*** Opening Data in this exercise ***
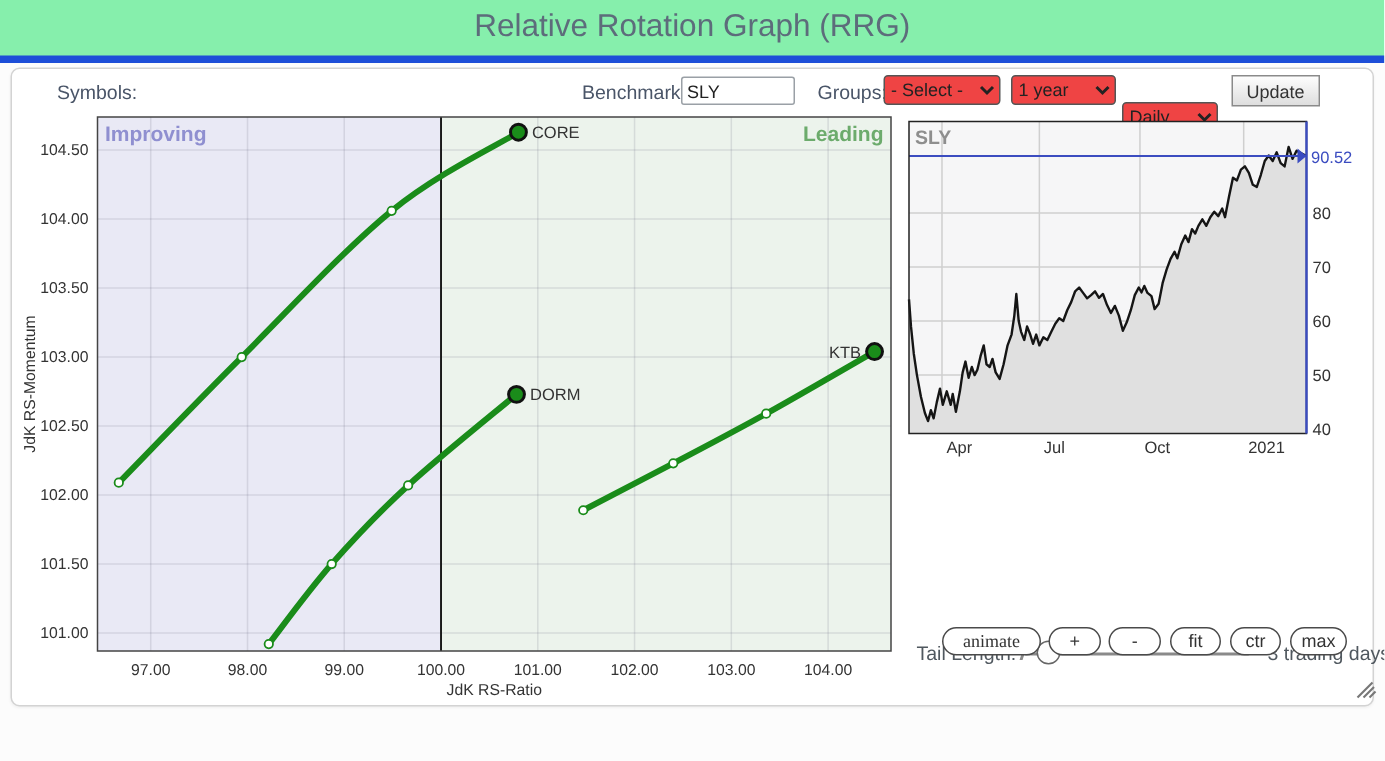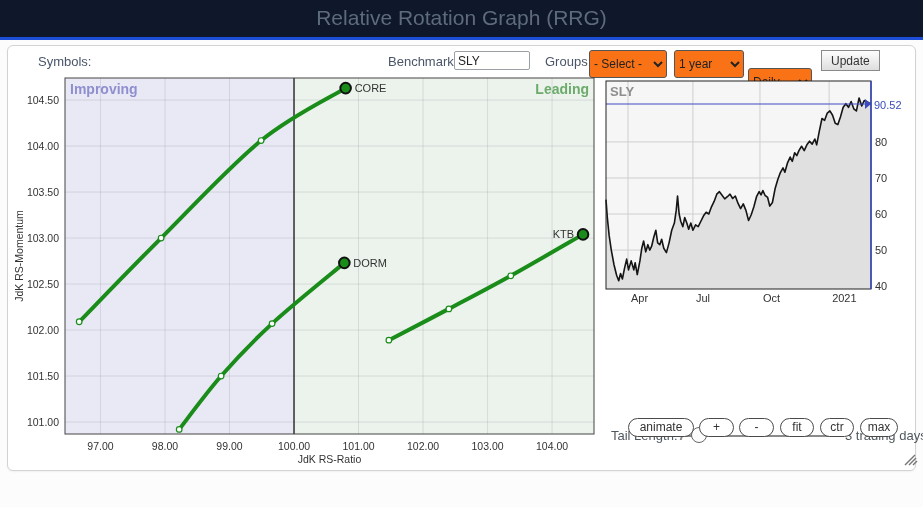--- a/index.html
+++ b/index.html
@@ -1,24 +1,24 @@
 <!DOCTYPE html>
 <html><head>
 <meta charset="utf-8">
 <style>
   html,body{margin:0;padding:0;background:#fcfcfc;font-family:"Liberation Sans","DejaVu Sans",sans-serif;}
   #stage{position:relative;width:923px;height:507px;background:#fcfcfc;overflow:hidden;}
   
-  #hdr{position:absolute;left:0;top:0;width:923px;height:37px;background:#0f172a;border-bottom:3px solid #1d4ed8;}
+  #hdr{position:absolute;left:0;top:0;width:923px;height:37px;background:#86efac;border-bottom:5px solid #1d4ed8;}
   #hdr .title{width:100%;text-align:center;line-height:36px;font-size:21px;color:#5d6c7b;}
   
   #panel{position:absolute;left:7px;top:45px;width:907px;height:424px;background:#fff;border:1px solid #d3d3d3;border-radius:6px;box-shadow:0 1px 2px rgba(0,0,0,.05);}
   .tb-label{position:absolute;font-size:13px;color:#4a5568;line-height:19px;white-space:nowrap;}
   .tb-input{position:absolute;height:15px;border:1px solid #9aa0a6;border-radius:2px;font-size:12px;color:#222;padding:1px 3px;background:#fff;font-family:"Liberation Sans",sans-serif;}
-  .tb-select{position:absolute;height:28px;border:1px solid #555;border-radius:3px;background:#f97316;font-size:12px;color:#222;font-family:"Liberation Sans",sans-serif;}
+  .tb-select{position:absolute;height:20px;border:1px solid #555;border-radius:3px;background:#ef4444;font-size:12px;color:#222;font-family:"Liberation Sans",sans-serif;}
   .tb-btn{position:absolute;height:21px;background:linear-gradient(#fdfdfd,#dedede);border:1px solid #8a8a8a;border-radius:0;font-size:12px;color:#333;padding:0 9px;font-family:"Liberation Sans",sans-serif;cursor:pointer;}
   
   #rrg-svg{position:absolute;left:7px;top:25px;}
   #sly-svg{position:absolute;left:591px;top:29px;}
   
   #tail-row{position:absolute;left:603px;top:381px;width:300px;height:20px;}
   #tail-label{position:absolute;left:0;top:0;font-size:13px;color:#50585f;line-height:18px;}
   #tail-track{position:absolute;left:72px;top:8px;width:150px;height:2px;background:#8a8a8a;border-radius:2px;}
   #tail-track:before{content:"";position:absolute;left:-2px;top:-3px;width:2px;height:8px;background:#8a8a8a;transform:skewX(-18deg);}
   #tail-knob{position:absolute;left:80px;top:0;width:16px;height:16px;border:1.5px solid #666;border-radius:50%;background:#fdfdfd;box-sizing:border-box;}
@@ -141,21 +141,21 @@
         <text x="11" y="21" font-size="13" font-weight="bold" fill="#8e8e8e">SLY</text>
       </svg>
 
     <div id="tail-row">
       <span id="tail-label">Tail Length:</span>
       <div id="tail-track"></div>
       <div id="tail-knob"></div>
       <span id="tail-value">3 trading days</span>
     </div>
 
-    <button class="rrg-btn" style="left:620px;width:66px;">animate</button>
+    <button class="rrg-btn" style="left:620px;width:66px;font-family:Liberation Serif, serif;">animate</button>
     <button class="rrg-btn" style="left:691px;width:35px;">+</button>
     <button class="rrg-btn" style="left:731px;width:35px;">-</button>
     <button class="rrg-btn" style="left:772px;width:34px;">fit</button>
     <button class="rrg-btn" style="left:812px;width:34px;">ctr</button>
     <button class="rrg-btn" style="left:852px;width:38px;">max</button>
 
     <svg id="grip" width="17" height="14">
       <line x1="4" y1="13" x2="14" y2="3" stroke="#777" stroke-width="1.4"></line>
       <line x1="8" y1="13" x2="15" y2="6" stroke="#777" stroke-width="1.4"></line>
       <line x1="12" y1="13" x2="16" y2="9" stroke="#777" stroke-width="1.4"></line>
*** Closing Data in this exercise ***
* _What the exercise asks_: Omit the pictures, then give every record back exactly as it stands.

* _Written solution_:
--- a/index.html
+++ b/index.html
@@ -1,24 +1,24 @@
 <!DOCTYPE html>
 <html><head>
 <meta charset="utf-8">
 <style>
   html,body{margin:0;padding:0;background:#fcfcfc;font-family:"Liberation Sans","DejaVu Sans",sans-serif;}
   #stage{position:relative;width:923px;height:507px;background:#fcfcfc;overflow:hidden;}
   
-  #hdr{position:absolute;left:0;top:0;width:923px;height:37px;background:#0f172a;border-bottom:3px solid #1d4ed8;}
+  #hdr{position:absolute;left:0;top:0;width:923px;height:37px;background:#86efac;border-bottom:5px solid #1d4ed8;}
   #hdr .title{width:100%;text-align:center;line-height:36px;font-size:21px;color:#5d6c7b;}
   
   #panel{position:absolute;left:7px;top:45px;width:907px;height:424px;background:#fff;border:1px solid #d3d3d3;border-radius:6px;box-shadow:0 1px 2px rgba(0,0,0,.05);}
   .tb-label{position:absolute;font-size:13px;color:#4a5568;line-height:19px;white-space:nowrap;}
   .tb-input{position:absolute;height:15px;border:1px solid #9aa0a6;border-radius:2px;font-size:12px;color:#222;padding:1px 3px;background:#fff;font-family:"Liberation Sans",sans-serif;}
-  .tb-select{position:absolute;height:28px;border:1px solid #555;border-radius:3px;background:#f97316;font-size:12px;color:#222;font-family:"Liberation Sans",sans-serif;}
+  .tb-select{position:absolute;height:20px;border:1px solid #555;border-radius:3px;background:#ef4444;font-size:12px;color:#222;font-family:"Liberation Sans",sans-serif;}
   .tb-btn{position:absolute;height:21px;background:linear-gradient(#fdfdfd,#dedede);border:1px solid #8a8a8a;border-radius:0;font-size:12px;color:#333;padding:0 9px;font-family:"Liberation Sans",sans-serif;cursor:pointer;}
   
   #rrg-svg{position:absolute;left:7px;top:25px;}
   #sly-svg{position:absolute;left:591px;top:29px;}
   
   #tail-row{position:absolute;left:603px;top:381px;width:300px;height:20px;}
   #tail-label{position:absolute;left:0;top:0;font-size:13px;color:#50585f;line-height:18px;}
   #tail-track{position:absolute;left:72px;top:8px;width:150px;height:2px;background:#8a8a8a;border-radius:2px;}
   #tail-track:before{content:"";position:absolute;left:-2px;top:-3px;width:2px;height:8px;background:#8a8a8a;transform:skewX(-18deg);}
   #tail-knob{position:absolute;left:80px;top:0;width:16px;height:16px;border:1.5px solid #666;border-radius:50%;background:#fdfdfd;box-sizing:border-box;}
@@ -141,21 +141,21 @@
         <text x="11" y="21" font-size="13" font-weight="bold" fill="#8e8e8e">SLY</text>
       </svg>
 
     <div id="tail-row">
       <span id="tail-label">Tail Length:</span>
       <div id="tail-track"></div>
       <div id="tail-knob"></div>
       <span id="tail-value">3 trading days</span>
     </div>
 
-    <button class="rrg-btn" style="left:620px;width:66px;">animate</button>
+    <button class="rrg-btn" style="left:620px;width:66px;font-family:Liberation Serif, serif;">animate</button>
     <button class="rrg-btn" style="left:691px;width:35px;">+</button>
     <button class="rrg-btn" style="left:731px;width:35px;">-</button>
     <button class="rrg-btn" style="left:772px;width:34px;">fit</button>
     <button class="rrg-btn" style="left:812px;width:34px;">ctr</button>
     <button class="rrg-btn" style="left:852px;width:38px;">max</button>
 
     <svg id="grip" width="17" height="14">
       <line x1="4" y1="13" x2="14" y2="3" stroke="#777" stroke-width="1.4"></line>
       <line x1="8" y1="13" x2="15" y2="6" stroke="#777" stroke-width="1.4"></line>
       <line x1="12" y1="13" x2="16" y2="9" stroke="#777" stroke-width="1.4"></line>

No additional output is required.